Sharon Abbey has been re-appointed to a second three-year term as director of the Centre for Adult Education and Community Outreach (CAECO).
The Education professor will continue to provide leadership and academic supervision to one of the longest-running Adult Education certificate and undergraduate degree programs in Ontario.
The Bachelor of Education in Adult Education program is the only one in the province that can be completed either as a first degree or subsequent degree. Adult Education courses are offered online and on-site as part of classroom experiences in as many as 18 locations across the province. Registration for Adult Education courses in the fall semester totals 418.

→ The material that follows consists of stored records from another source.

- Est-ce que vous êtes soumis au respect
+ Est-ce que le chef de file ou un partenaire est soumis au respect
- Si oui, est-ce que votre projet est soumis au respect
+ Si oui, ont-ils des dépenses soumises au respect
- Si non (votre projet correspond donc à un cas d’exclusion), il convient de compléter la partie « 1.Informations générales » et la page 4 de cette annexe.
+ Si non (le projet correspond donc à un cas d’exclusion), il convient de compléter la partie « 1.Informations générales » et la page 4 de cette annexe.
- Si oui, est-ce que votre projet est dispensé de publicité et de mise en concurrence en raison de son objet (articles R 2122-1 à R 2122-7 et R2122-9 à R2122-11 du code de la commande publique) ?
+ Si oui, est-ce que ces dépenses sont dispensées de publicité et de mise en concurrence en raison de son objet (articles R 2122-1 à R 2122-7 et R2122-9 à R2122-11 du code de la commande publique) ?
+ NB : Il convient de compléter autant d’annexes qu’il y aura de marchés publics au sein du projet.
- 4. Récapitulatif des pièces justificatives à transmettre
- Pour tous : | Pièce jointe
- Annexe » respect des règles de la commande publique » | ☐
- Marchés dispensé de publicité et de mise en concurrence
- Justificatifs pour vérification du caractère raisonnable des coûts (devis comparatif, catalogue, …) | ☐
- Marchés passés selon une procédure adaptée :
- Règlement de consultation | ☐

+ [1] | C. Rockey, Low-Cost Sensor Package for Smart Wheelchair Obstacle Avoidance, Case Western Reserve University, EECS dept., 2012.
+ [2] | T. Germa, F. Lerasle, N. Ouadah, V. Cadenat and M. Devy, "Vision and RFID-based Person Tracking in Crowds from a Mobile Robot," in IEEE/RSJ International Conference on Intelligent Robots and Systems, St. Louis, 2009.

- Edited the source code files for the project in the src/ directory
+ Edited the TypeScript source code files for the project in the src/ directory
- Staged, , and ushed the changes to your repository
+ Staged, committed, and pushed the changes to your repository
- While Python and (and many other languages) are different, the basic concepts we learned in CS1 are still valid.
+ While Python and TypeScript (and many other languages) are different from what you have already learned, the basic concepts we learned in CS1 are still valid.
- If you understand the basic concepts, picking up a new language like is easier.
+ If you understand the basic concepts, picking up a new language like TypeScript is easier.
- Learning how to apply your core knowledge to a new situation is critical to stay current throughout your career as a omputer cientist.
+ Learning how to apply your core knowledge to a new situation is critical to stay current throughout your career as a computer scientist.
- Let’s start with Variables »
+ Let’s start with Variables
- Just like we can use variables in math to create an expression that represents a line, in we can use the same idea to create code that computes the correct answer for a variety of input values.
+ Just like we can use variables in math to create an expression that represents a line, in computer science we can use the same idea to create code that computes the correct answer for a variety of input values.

“We are very pleased that Prof. Abbey will continue to lead our Adult Education programs and new initiatives,” said Fiona Blaikie, Dean, Faculty of Education. “Through its unique programs and flexible delivery methods, the centre continues to provide adult learners in Ontario and beyond with innovative and exciting opportunities to grow personally, pedagogically and professionally. Adult Education is a field of study that is visible and important, and our centre has an ongoing and significant impact on Adult Education theories, practices and polices worldwide.”
One of Abbey’s top priorities during her second term will be to introduce new elective courses in the Adult Education program
“We are very excited with new electives that are currently being developed and others ready for initial delivery,” Abbey said. “This new bank of courses will include discipline-specific curriculum for Adult Education scholars.”
Another priority is the continual development of online learning, Abbey said. The centre has been a leader in e-learning for more than a decade.
“We continue to draw online learners from across the province, particularly people in professional careers who are looking for a flexible option to pursue certificate or degree qualifications,” Abbey said. “We are also proud of extending Brock’s reach through our onsite locations – we take the Brock experience to communities north, south, east and west. And we are looking at opportunities in the international market.”
Abbey was a public school teacher and principal before joining Brock’s faculty in 1995. She is a former director of Brock’s Centre of Women Studies. She teaches courses on Gender and Education, Feminist Research Methods, Embodied Knowing and Images of Mothers in Popular Culture. Abbey has published two books on redefining roles of motherhood as well as an edited anthology. Her current research involves multi-genre arts-based analysis of data including poetry, photography and visual collage work.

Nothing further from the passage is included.